"Shall you keep these chambers on?"
"Keep these chambers on!" echoed Gerald, "why, of course I must keep them on. And live at them too, in a general way. Though how I shall afford the cost of the two places, the devil only knows."
"You have been affording it hitherto. Winny has had a separate home."
"What keeps a cottage down yonder, won't pay lodgings in London. You must know that, Hamish."
Hamish did not immediately speak: if he could not agree, he would not disagree. He did not see why Gerald should not take either a small house, or apartments sufficiently commodious, in a neighbourhood good enough for his fashionable friends not to be ashamed to resort to. Hamish and Gerald understood things in so different a light: Gerald estimated people (and fashion) by their drawl, and dress, and assumption of fast life: Hamish knew that all good men, no matter though they were of the very highest rank, were proud to respect worth and intellect and sincere nature in a poor little home, as in a palace perched aloft on Hyde Park gates. Ah me! I think one must be coming near to quit this world and its frivolity, ere the curtain of dazzling gauze that falls before our eyes is lifted.
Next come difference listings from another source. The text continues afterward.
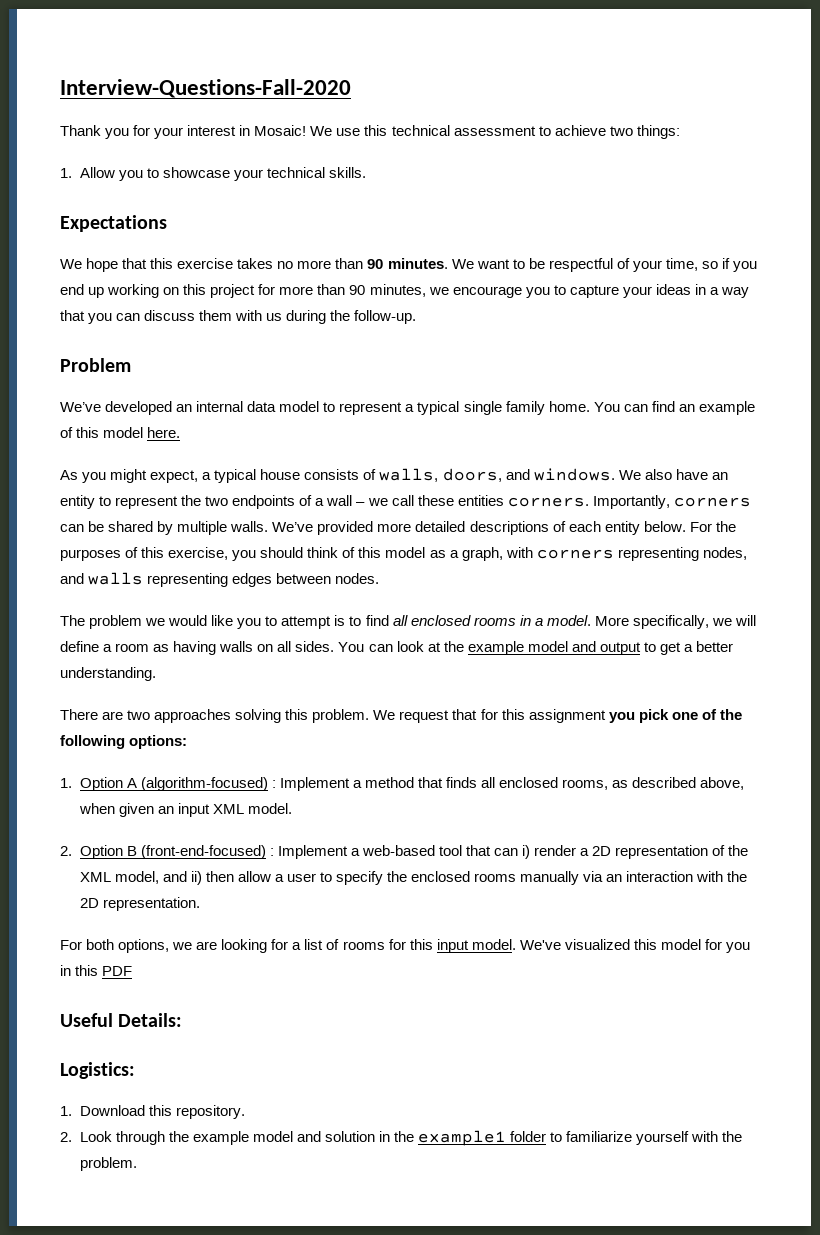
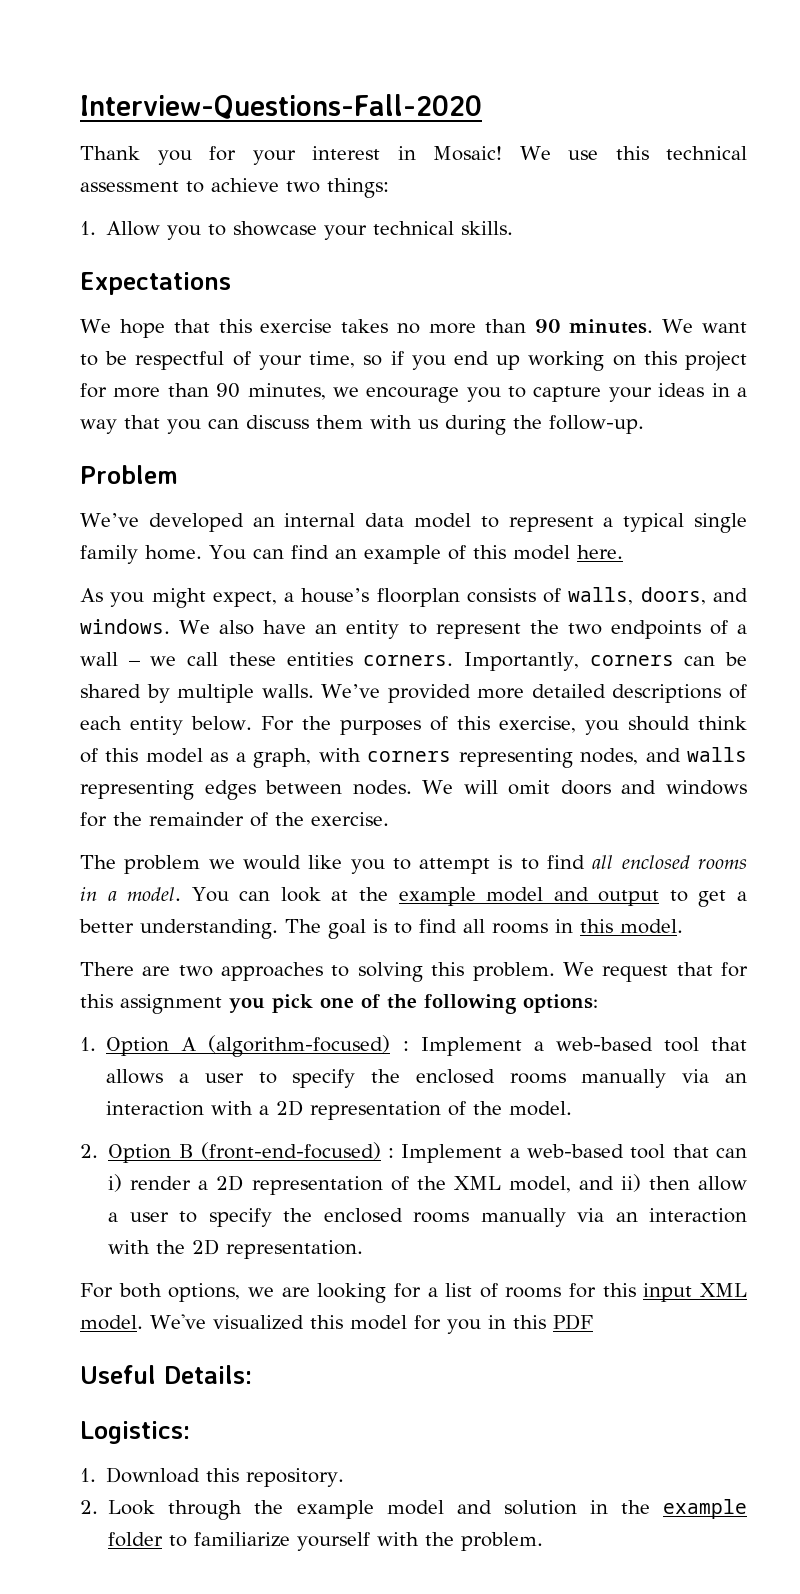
[214,469,301,483] typical house -> [301,588,460,607] house’s floorplan
(380, 578) none -> [422,780,747,795] [80,812,389,827] We will omit doors and windows for the remainder of the exercise.
[594,615,756,629] [60,641,335,655] More specifically, we will define a room as having walls on all sides. -> (182, 894) none
(156, 674) none -> [285,919,683,939] The goal is to find all rooms in this model.
(232, 716) none -> [331,965,350,977] to
[364,777,745,790] [78,803,244,817] method that finds all enclosed rooms, as described above, when given an input XML -> [555,1037,747,1052] [106,1069,747,1088] [106,1100,503,1120] web-based tool that allows a user to specify the enclosed rooms manually via an interaction with a 2D representation of the
(469, 946) none -> [700,1283,747,1297] XML
[417,1130,506,1146] example1 -> [663,1499,747,1519] example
"Are you getting on with my manuscript, Hamish?"
"I have brought it," said Hamish, taking it from his pocket. "I put away my own work----"
"Oh, thank you old fellow," was the quick interruption.
"Now don't thank me for nothing, Gerald. I was about to say that one can judge so much better of a book in reading it without breaks given to other work, that I stretched a point; for my own pleasure, you know."
Gerald drew the parcel towards him, and opened it tenderly, undoing the string as if it fastened some rare treasure. Hamish saw the feeling, the glad expectation and his fine blue eyes took a tinge of sadness. Gerald looked up.